What is stark is how much less of a problem the virus is being in countries like Pakistan where the median age is 22, in the UK 41. This means the UK and Sweden will simply have 5x their deaths. Add to this most of these 2nd world countries have other big killers, they are all slowly realising this is not really as bad for them as it is for us.

9) Lockdowns are fundamentally undemocratic

Yes they are, but so then is any process of electing someone else to make executive decisions. The only way this is undemocratic is if they weren’t going to pass it through parliament this week to vote on it.

They are.

If it passes through parliament. It is by definition, about as democratic as it can actually get in any country in the world.

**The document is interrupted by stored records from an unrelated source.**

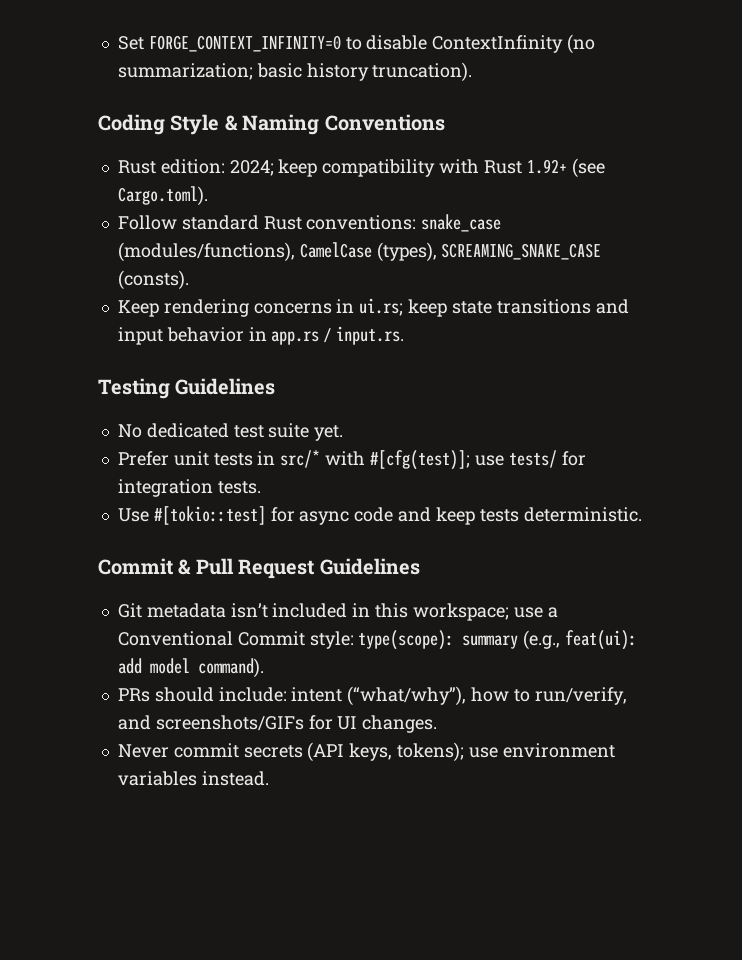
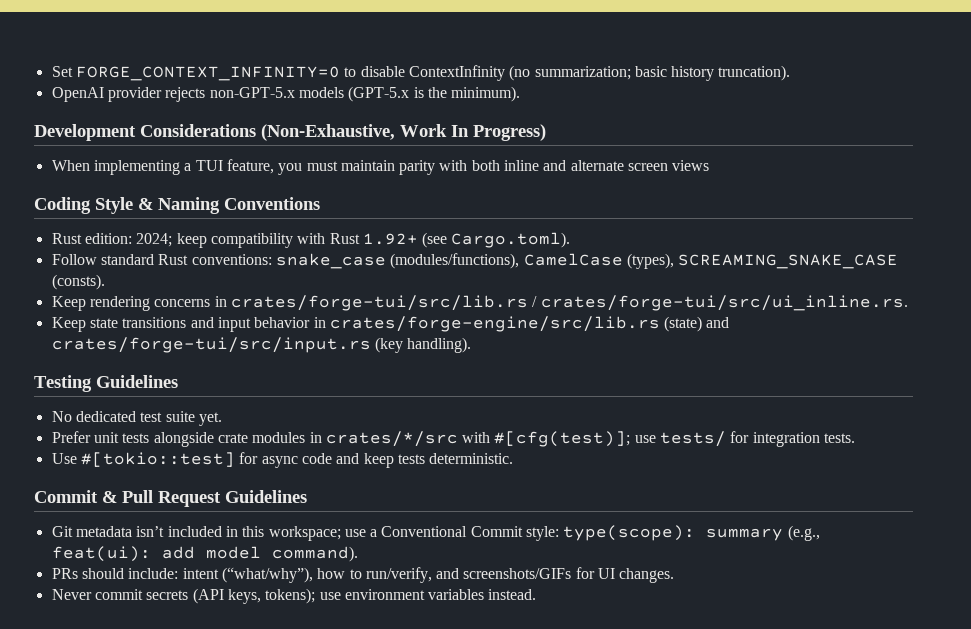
+ OpenAI provider rejects non-GPT-5.x models (GPT-5.x is the minimum).
+ Development Considerations (Non-Exhaustive, Work In Progress)
+ When implementing a TUI feature, you must maintain parity with both inline and alternate screen views
- Keep rendering concerns in ui.rs; keep state transitions and input behavior in app.rs / input.rs.
+ Keep rendering concerns in crates/forge-tui/src/lib.rs / crates/forge-tui/src/ui_inline.rs.
+ Keep state transitions and input behavior in crates/forge-engine/src/lib.rs (state) and crates/forge-tui/src/input.rs (key handling).
- Prefer unit tests in src/* with #[cfg(test)]; use tests/ for integration tests.
+ Prefer unit tests alongside crate modules in crates/*/src with #[cfg(test)]; use tests/ for integration tests.

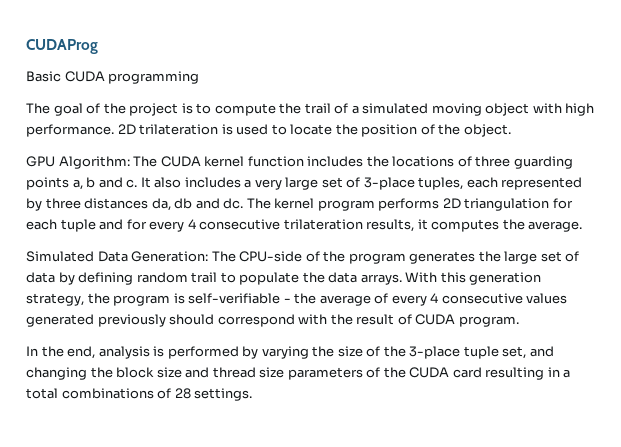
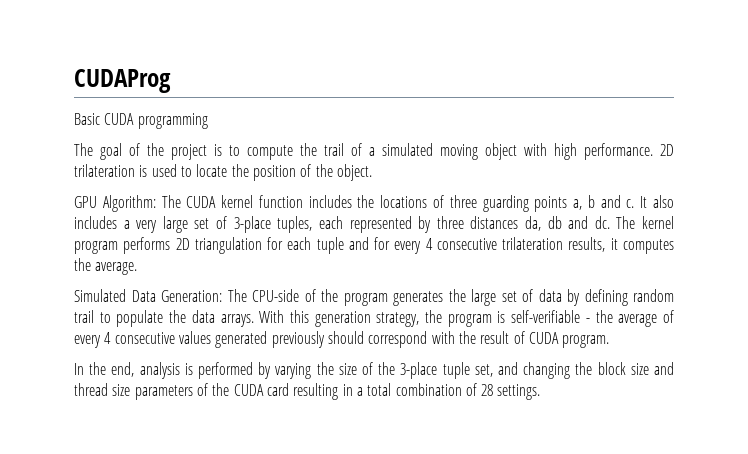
- In the end, analysis is performed by varying the size of the 3-place tuple set, and changing the block size and thread size parameters of the CUDA card resulting in a total combinations of 28 settings.
+ In the end, analysis is performed by varying the size of the 3-place tuple set, and changing the block size and thread size parameters of the CUDA card resulting in a total combination of 28 settings.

10) Lockdowns make the police forces illogical and draconian

Speeding on the motorway kills 1/1000 of the people C19 does. Yet we are happy to let the police chase us, stop us, lock us up, for rules collectively known as laws. These new rules have simply come into place rapidly, shocking us more, but that does not make it more or less wrong.

I don’t rail against Toby’s list because I want a lockdown. I don’t, I want C19 to stop affecting our lives. I happen to think upgrading beyond the tier system was a mistake. It corrupts a very powerful argument the PM was making, and won’t in reality help rural and towns folk at all. However, the only way to get Bojo’s attention, and direct his efforts better, is to make sound arguments from a solid foundation of data, and Toby simply isn’t, and with such an influential voice, I’m just left hugely disappointed and frustrated at what he could have achieved. His advice simply isn’t SAGE enough.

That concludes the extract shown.